Prompt:
Carry none of the pictures over; write out the complete data exactly.

*** Opening Data extracts ***

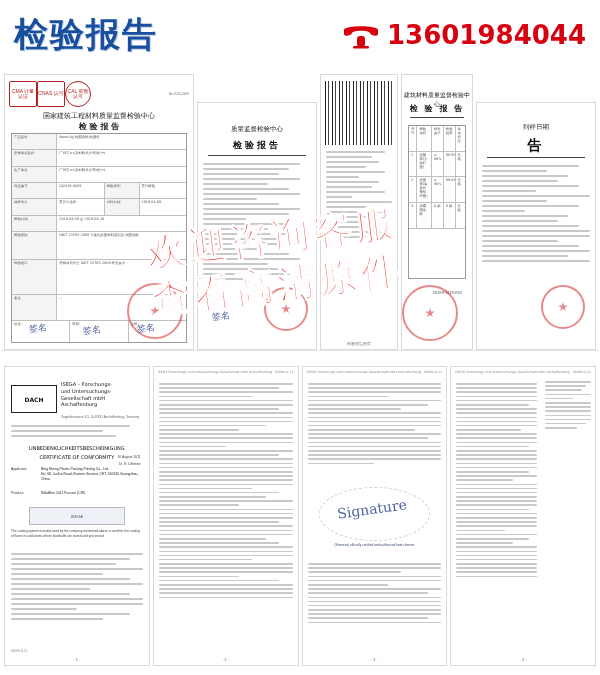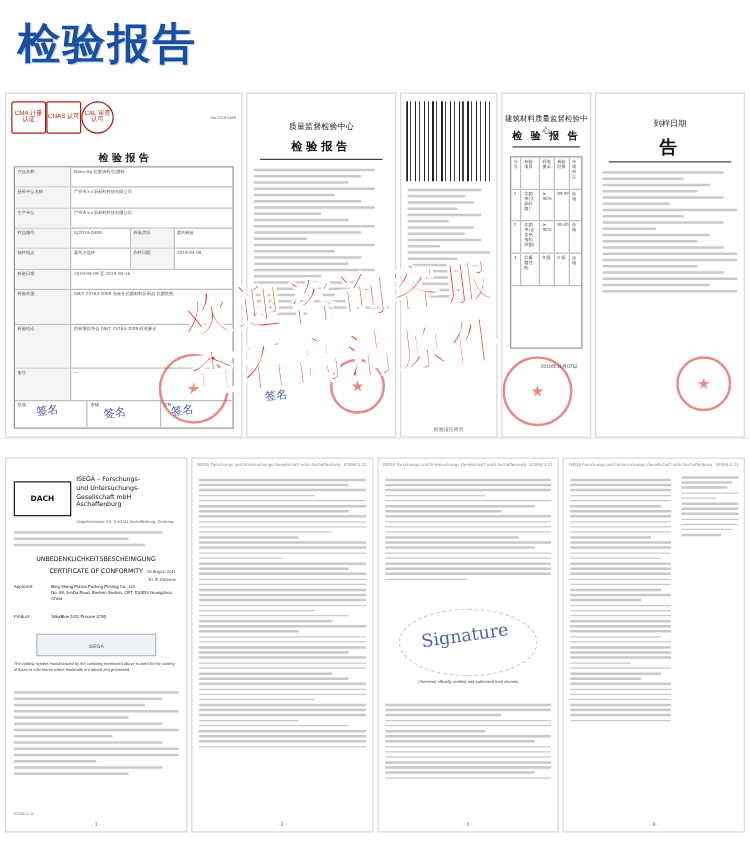--- a/index.html
+++ b/index.html
@@ -46,21 +46,21 @@
   .doc{
     background:#fff;
     border:1px solid #d9d9d9;
     position:relative;
     overflow:hidden;
     flex:1;
     box-sizing:border-box;
   }
   .doc.narrow{flex:0 0 78px;}
   .doc.wide{flex:0 0 190px;}
-  .doc.mid{flex:0 0 120px;}
+  .doc.mid{flex:0 0 120px;margin-top:28px;}
 
   
   .lines{position:absolute;left:5px;right:5px;}
   .ln{height:2px;background:#c9c9c9;margin-bottom:3px;border-radius:1px;}
   .ln.w90{width:90%} .ln.w80{width:80%} .ln.w70{width:70%}
   .ln.w60{width:60%} .ln.w50{width:50%} .ln.w40{width:40%}
   .ln.w100{width:100%}
 
   
   .d1-head{
@@ -177,33 +177,44 @@
     font-family:"DejaVu Serif", serif;transform:rotate(-8deg);
   }
 </style>
 </head>
 <body>
 
 <div class="page">
 
   <div class="header">
     <div class="title">检验报告</div>
+    <div class="phone-block">
+      <span class="phone-icon">
+        <svg width="40" height="28" viewBox="0 0 40 28">
+          <path d="M3 9 C3 4, 37 4, 37 9 L37 13 C37 16, 30 15, 29 12 C28 9, 12 9, 11 12 C10 15, 3 16, 3 13 Z" fill="#d7000f"></path>
+          <rect x="16" y="15" width="8" height="11" rx="3" fill="#d7000f"></rect>
+          <rect x="12" y="25" width="16" height="2.5" rx="1.2" fill="#d7000f"></rect>
+        </svg>
+      </span>
+      <span class="phone-num">13601984044</span>
+    </div>
   </div>
 
   <div class="docs-band band-top">
     <div class="band-inner">
 
       <div class="doc wide">
         <div class="d1-head">
           <span class="badge">CMA 计量认证</span>
           <span class="badge">CNAS 认可</span>
           <span class="badge round">CAL 审查认可</span>
           <span style="flex:1"></span>
           <span style="font-size:3.2px;color:#777">No.2019-0409</span>
         </div>
+        <div class="d1-title">国家建筑工程材料质量监督检验中心</div>
         <div class="d1-title2">检 验 报 告</div>
 
         <div class="table">
           <div class="trow">
             <div class="tcell c-lab">产品名称</div>
             <div class="tcell c-val">Nano-Ag 抗菌涂料/抗菌粉</div>
           </div>
           <div class="trow">
             <div class="tcell c-lab">受检单位名称</div>
             <div class="tcell c-val">广州市××新材料科技有限公司</div>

*** Closing Data extracts ***

Exercise result:
--- a/index.html
+++ b/index.html
@@ -46,21 +46,21 @@
   .doc{
     background:#fff;
     border:1px solid #d9d9d9;
     position:relative;
     overflow:hidden;
     flex:1;
     box-sizing:border-box;
   }
   .doc.narrow{flex:0 0 78px;}
   .doc.wide{flex:0 0 190px;}
-  .doc.mid{flex:0 0 120px;}
+  .doc.mid{flex:0 0 120px;margin-top:28px;}
 
   
   .lines{position:absolute;left:5px;right:5px;}
   .ln{height:2px;background:#c9c9c9;margin-bottom:3px;border-radius:1px;}
   .ln.w90{width:90%} .ln.w80{width:80%} .ln.w70{width:70%}
   .ln.w60{width:60%} .ln.w50{width:50%} .ln.w40{width:40%}
   .ln.w100{width:100%}
 
   
   .d1-head{
@@ -177,33 +177,44 @@
     font-family:"DejaVu Serif", serif;transform:rotate(-8deg);
   }
 </style>
 </head>
 <body>
 
 <div class="page">
 
   <div class="header">
     <div class="title">检验报告</div>
+    <div class="phone-block">
+      <span class="phone-icon">
+        <svg width="40" height="28" viewBox="0 0 40 28">
+          <path d="M3 9 C3 4, 37 4, 37 9 L37 13 C37 16, 30 15, 29 12 C28 9, 12 9, 11 12 C10 15, 3 16, 3 13 Z" fill="#d7000f"></path>
+          <rect x="16" y="15" width="8" height="11" rx="3" fill="#d7000f"></rect>
+          <rect x="12" y="25" width="16" height="2.5" rx="1.2" fill="#d7000f"></rect>
+        </svg>
+      </span>
+      <span class="phone-num">13601984044</span>
+    </div>
   </div>
 
   <div class="docs-band band-top">
     <div class="band-inner">
 
       <div class="doc wide">
         <div class="d1-head">
           <span class="badge">CMA 计量认证</span>
           <span class="badge">CNAS 认可</span>
           <span class="badge round">CAL 审查认可</span>
           <span style="flex:1"></span>
           <span style="font-size:3.2px;color:#777">No.2019-0409</span>
         </div>
+        <div class="d1-title">国家建筑工程材料质量监督检验中心</div>
         <div class="d1-title2">检 验 报 告</div>
 
         <div class="table">
           <div class="trow">
             <div class="tcell c-lab">产品名称</div>
             <div class="tcell c-val">Nano-Ag 抗菌涂料/抗菌粉</div>
           </div>
           <div class="trow">
             <div class="tcell c-lab">受检单位名称</div>
             <div class="tcell c-val">广州市××新材料科技有限公司</div>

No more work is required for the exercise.